EXTRACTED MATERIAL:
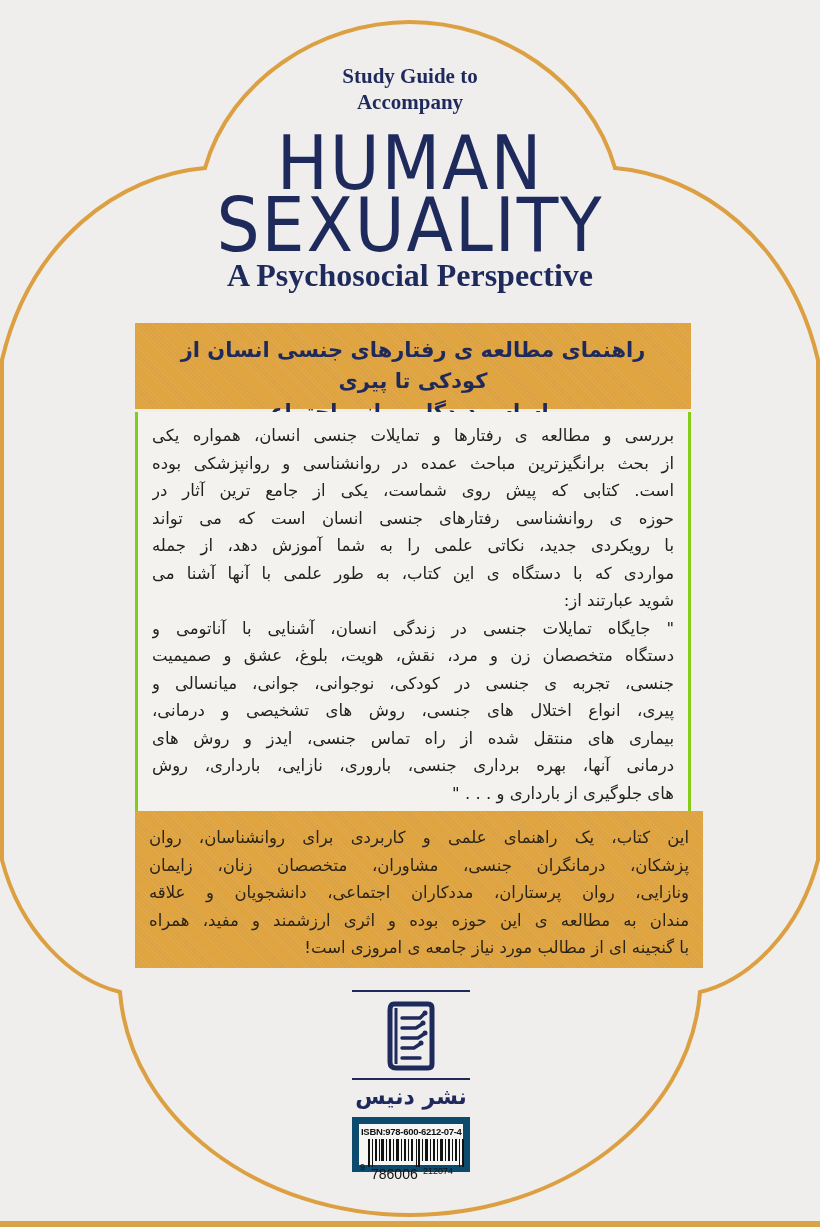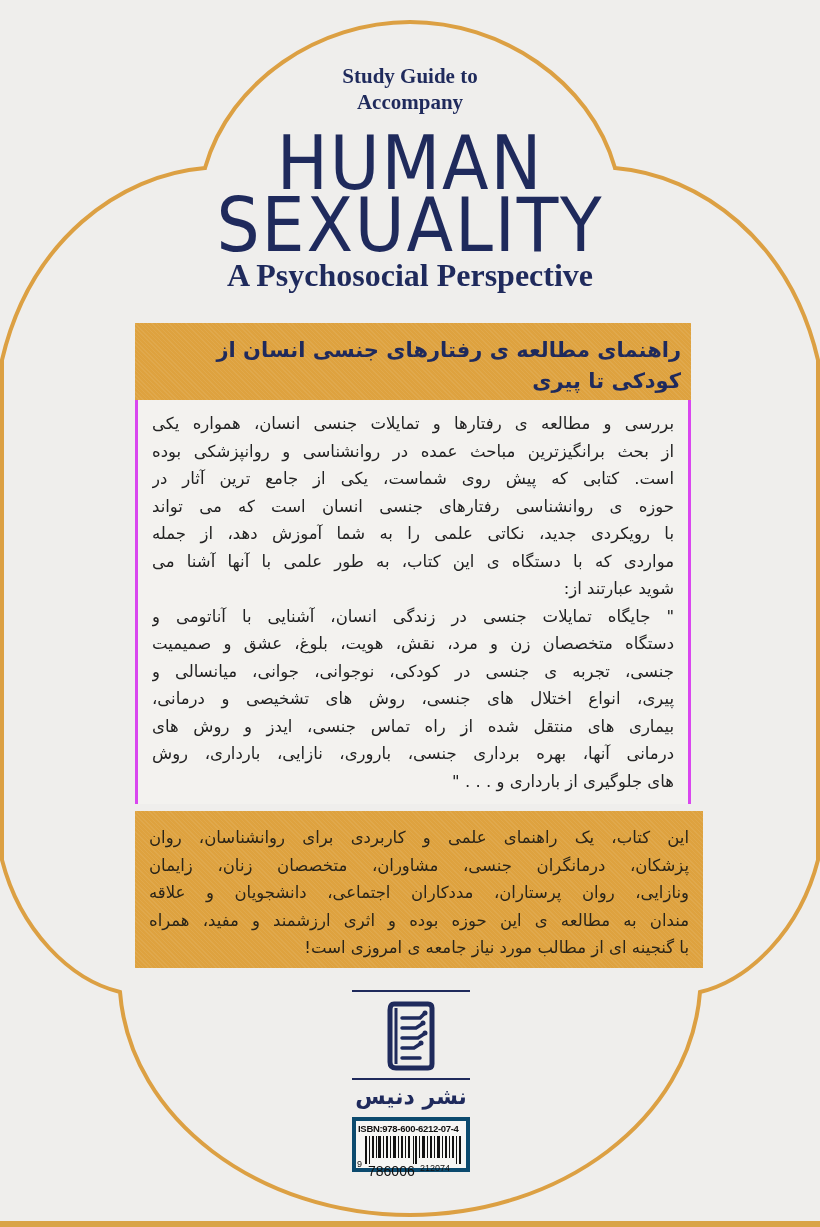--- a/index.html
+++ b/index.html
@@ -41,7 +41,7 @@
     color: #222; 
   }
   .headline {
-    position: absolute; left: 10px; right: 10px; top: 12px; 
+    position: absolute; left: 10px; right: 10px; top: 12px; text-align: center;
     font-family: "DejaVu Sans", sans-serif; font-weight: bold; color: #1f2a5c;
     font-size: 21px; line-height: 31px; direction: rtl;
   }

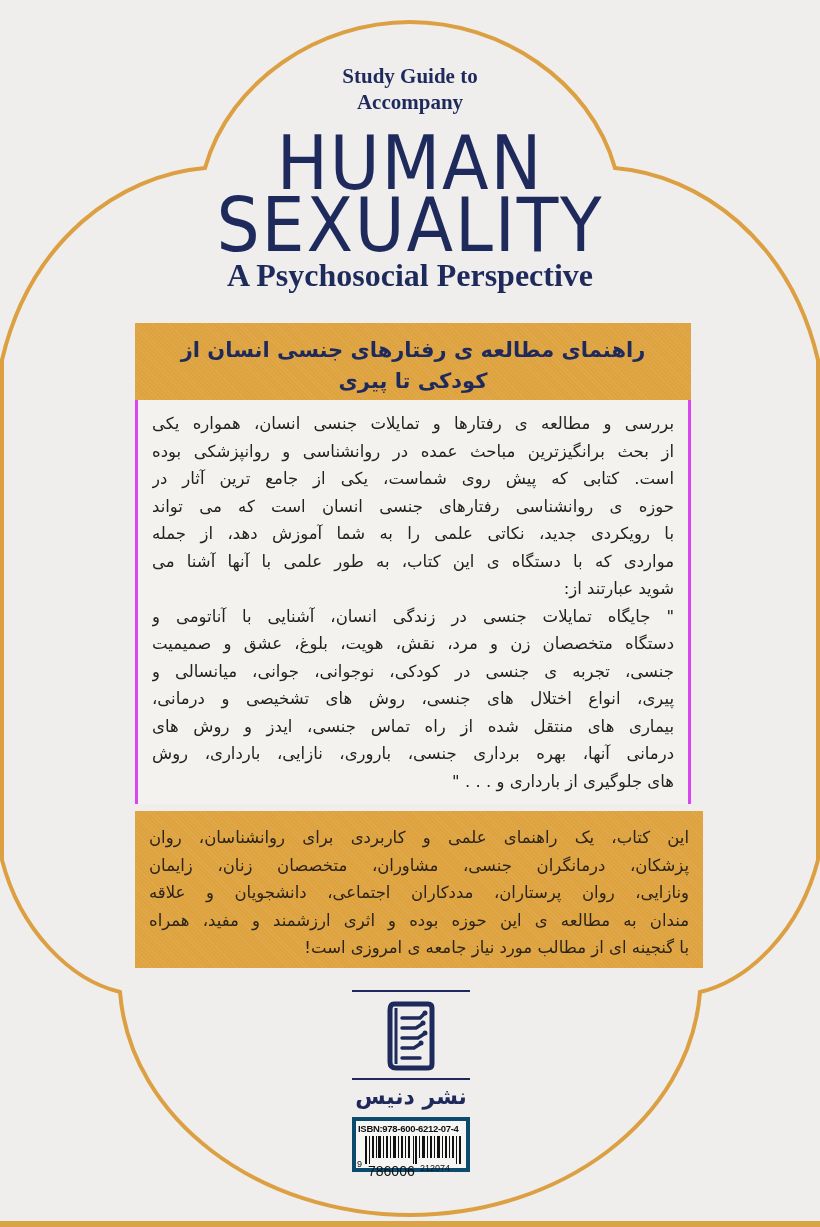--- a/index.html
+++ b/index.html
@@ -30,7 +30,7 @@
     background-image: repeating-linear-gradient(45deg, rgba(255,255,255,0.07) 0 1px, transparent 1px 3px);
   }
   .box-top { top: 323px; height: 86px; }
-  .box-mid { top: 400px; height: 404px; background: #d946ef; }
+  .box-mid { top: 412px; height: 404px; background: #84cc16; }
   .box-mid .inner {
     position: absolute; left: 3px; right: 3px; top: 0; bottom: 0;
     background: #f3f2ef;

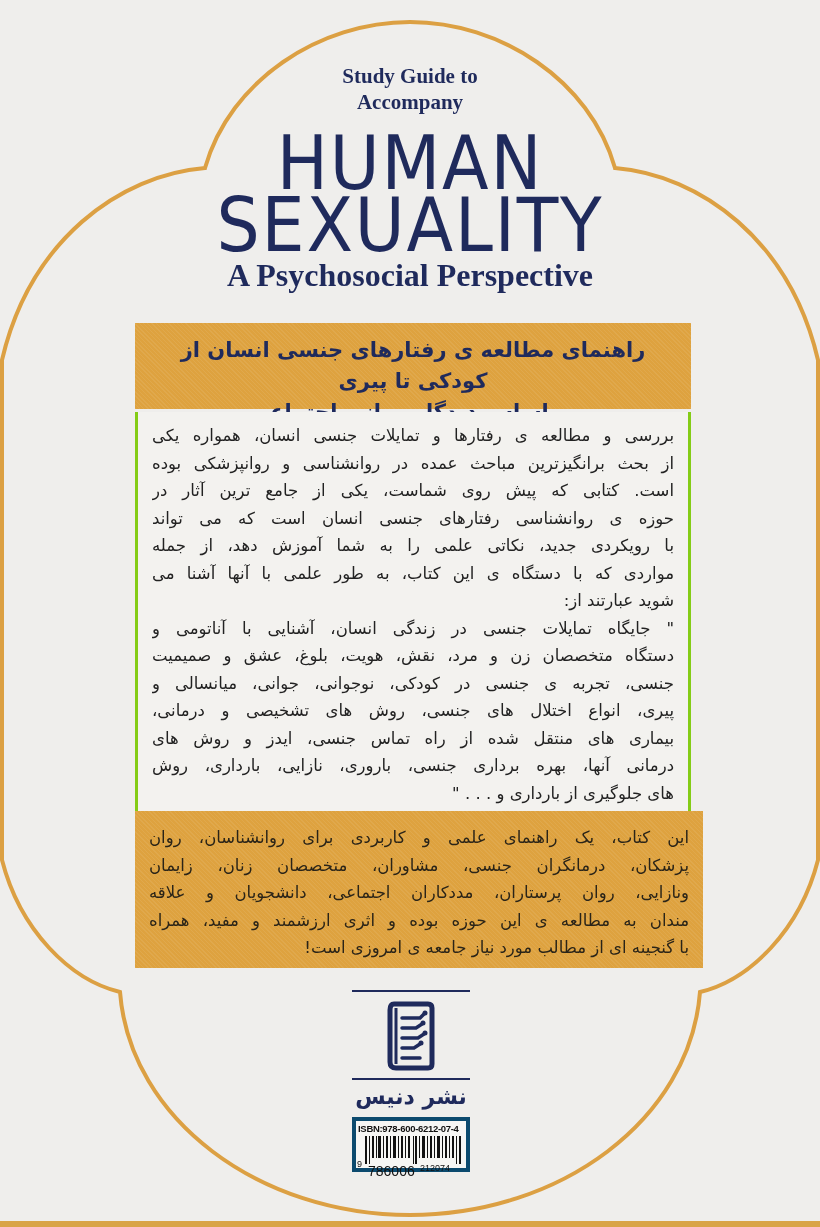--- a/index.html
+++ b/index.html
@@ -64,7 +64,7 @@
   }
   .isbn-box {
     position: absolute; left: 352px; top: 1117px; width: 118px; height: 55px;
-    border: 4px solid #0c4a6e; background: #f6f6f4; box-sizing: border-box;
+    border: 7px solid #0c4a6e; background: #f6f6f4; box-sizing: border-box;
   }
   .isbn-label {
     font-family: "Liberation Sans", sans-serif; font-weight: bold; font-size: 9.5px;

ACTION ITEM: Retype the entries verbatim and drop the pictures.

EXPECTED ANSWER:
--- a/index.html
+++ b/index.html
@@ -41,7 +41,7 @@
     color: #222; 
   }
   .headline {
-    position: absolute; left: 10px; right: 10px; top: 12px; 
+    position: absolute; left: 10px; right: 10px; top: 12px; text-align: center;
     font-family: "DejaVu Sans", sans-serif; font-weight: bold; color: #1f2a5c;
     font-size: 21px; line-height: 31px; direction: rtl;
   }

--- a/index.html
+++ b/index.html
@@ -30,7 +30,7 @@
     background-image: repeating-linear-gradient(45deg, rgba(255,255,255,0.07) 0 1px, transparent 1px 3px);
   }
   .box-top { top: 323px; height: 86px; }
-  .box-mid { top: 400px; height: 404px; background: #d946ef; }
+  .box-mid { top: 412px; height: 404px; background: #84cc16; }
   .box-mid .inner {
     position: absolute; left: 3px; right: 3px; top: 0; bottom: 0;
     background: #f3f2ef;

--- a/index.html
+++ b/index.html
@@ -64,7 +64,7 @@
   }
   .isbn-box {
     position: absolute; left: 352px; top: 1117px; width: 118px; height: 55px;
-    border: 4px solid #0c4a6e; background: #f6f6f4; box-sizing: border-box;
+    border: 7px solid #0c4a6e; background: #f6f6f4; box-sizing: border-box;
   }
   .isbn-label {
     font-family: "Liberation Sans", sans-serif; font-weight: bold; font-size: 9.5px;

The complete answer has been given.